Last weekend, we vacuum resin infused the first mold of the cabin. It’s the first and most crucial one of three pieces, because it will be used to make the die for the clear canopy. We had to take two shots, as the first vacuum infusion failed. More on the reasons below.
Everything began with the dry lay-up of the sandwich. We made some simple tempates using Compoflex® SB 150. This peel ply is ideal for making templates because its drapable, but it does not deform as easily as woven fabrics, and it’s a consumable.
After having made the sandwich’s dry lay-up, we used the Compoflex® templates to make the peel ply layer. There is a Compoflex® variant specifically desgined for vacuum resin infusion (RF 150), but we have only the one for vacuum bagging (without flow mesh).
We used this type of Compoflex® as a substitute for usual peel ply, as the forces needed to peel it are much lower (prevents premature sepration of the mold). Though it has no flow mesh, we didn’t expect to get into trouble, beacuse the Soric® XF core should act as a flow medium. We were proved to be wrong, as we painfully recognized later…
As always, we used the MTI® vacuum line by DD|Compound. It makes a resin trap unnecessary, and we’ve used it in all our infusions. Highly recommendable.
Having vacuum bagged everything, we started to mix the resin and degas it. We used HP-E120RI from HP-Textiles. It’s an epoxy resin with 200 minutes pot life. About a month ago we made an infusion test together with the Soric® XF core. It worked pretty well, but we saw that it takes quite some time to degas. Degassing of 1.7 kg (3.7 lb) of HP-E120RI took us about 30 to 35 minutes, and we needed roughly 6.8 kg (15 lb) for the mold! To make the story short, it took ages to get the resin ready:
After opening the feed line, it became clear that we’ll get into real trouble. The flow speed was incredibly slow. If everything works well, it’s possible to infuse larger amounts of resin before it starts to heat up. We’ve done this, for example, in the mold of the center section.
Epoxy resin reacts with the hardener and creates heat. It’s an exothermic reaction. The larger the amount of resin is, the more it heats up because less heat is dissipated to the environment. Heat speeds up the reaction ending up in more heat being produced (pot life is halfed every 10 °C or 18 °F more). If you have bad luck, it can heat up so fast, that it hardens within minutes, although it takes usually one day to room temperature. This is exactly what happend in our first infusion: We needed very long to degas the resin, infusion speed was too low, the resin started to heat up quickly, and it „boiled“ at some point. Lucky us that it was cold and snowy outside and the resin did not catch fire.

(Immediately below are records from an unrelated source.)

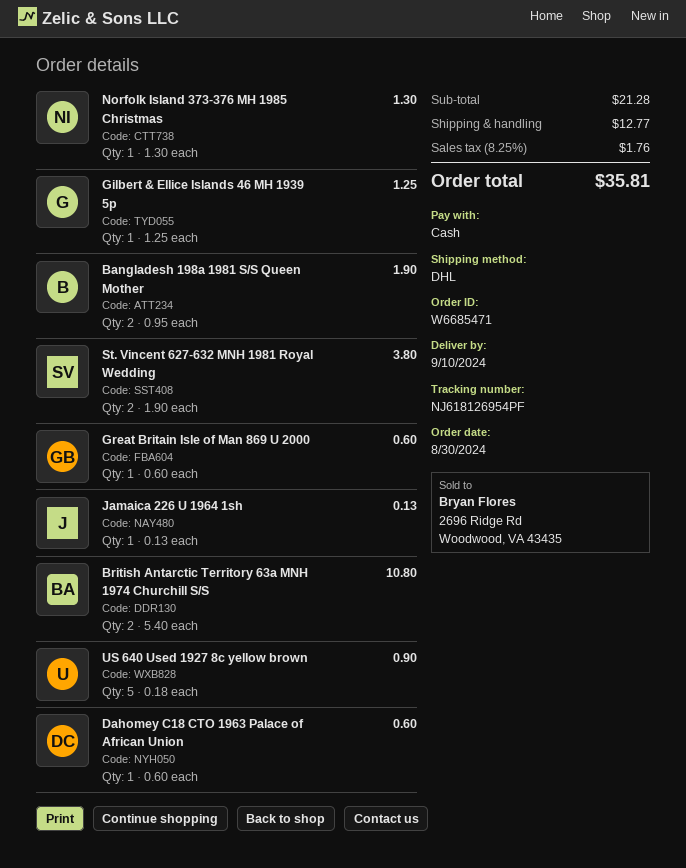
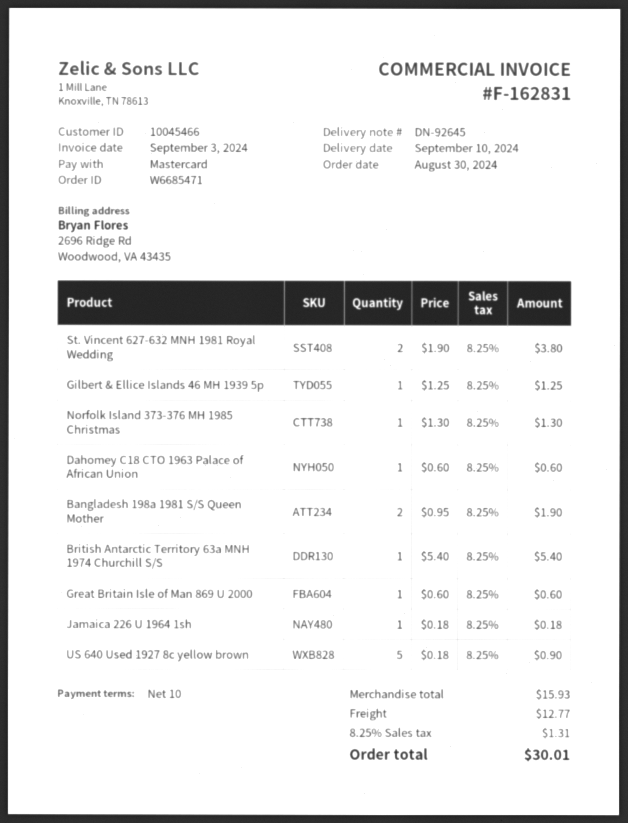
payment method: cash -> Mastercard
Jamaica 226 U 1964 1sh: 1 x 0.13 = 0.13 -> 1 x 0.18 = 0.18
British Antarctic Territory 63a MNH 1974 Churchill S/S: 2 x 5.40 = 10.80 -> 1 x 5.40 = 5.40
subtotal: 21.28 -> 15.93
tax: 8.25% = 1.76 -> 8.25% = 1.31
total: 35.81 -> 30.01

We had to stop the infusion, although only 1/3 of the mold was ready. Usually this is a killer for a laminate, because infusion is usually used to create nice looking laminates. Here, we are only interested in properly wetting the sandwich, and we do not care about the looks. This is why we decided to let the aborted infusion cure and to infuse on top of it in a second shot.
Before we made a new infusion we had to understand why the first one failed. The main problem was probably the low permeability of the sandwich. If the feed line has direct contact to the Soric® core, low permeability shouldn’t be a problem. Here we had no direct contact to the core: The resin had to flow through a layer of Compoflex® SB 150, two layers of 105 g/m² glass and two layers 380 g/m² carbon. This was proably too much friction for the somewhat viscous HP-E120RI. The solution was, thus, to use a flow mesh the next time. We also decided to take the slightly less reactive and less viscous HP-E300RI with 300 minutes pot life:
The second photo shows clearly how much the infusion fronts outside and inside the core differ. We’ll probably not rely solely on Soric® in our next infusions and will use always a flow meash. We documented both vacuum infusions in a short video:
Here are some pictures of the mold after the laminate cured and the peel ply was removed:
We are making now the next parting surface. This surface will separate the aft part into a left and right mold.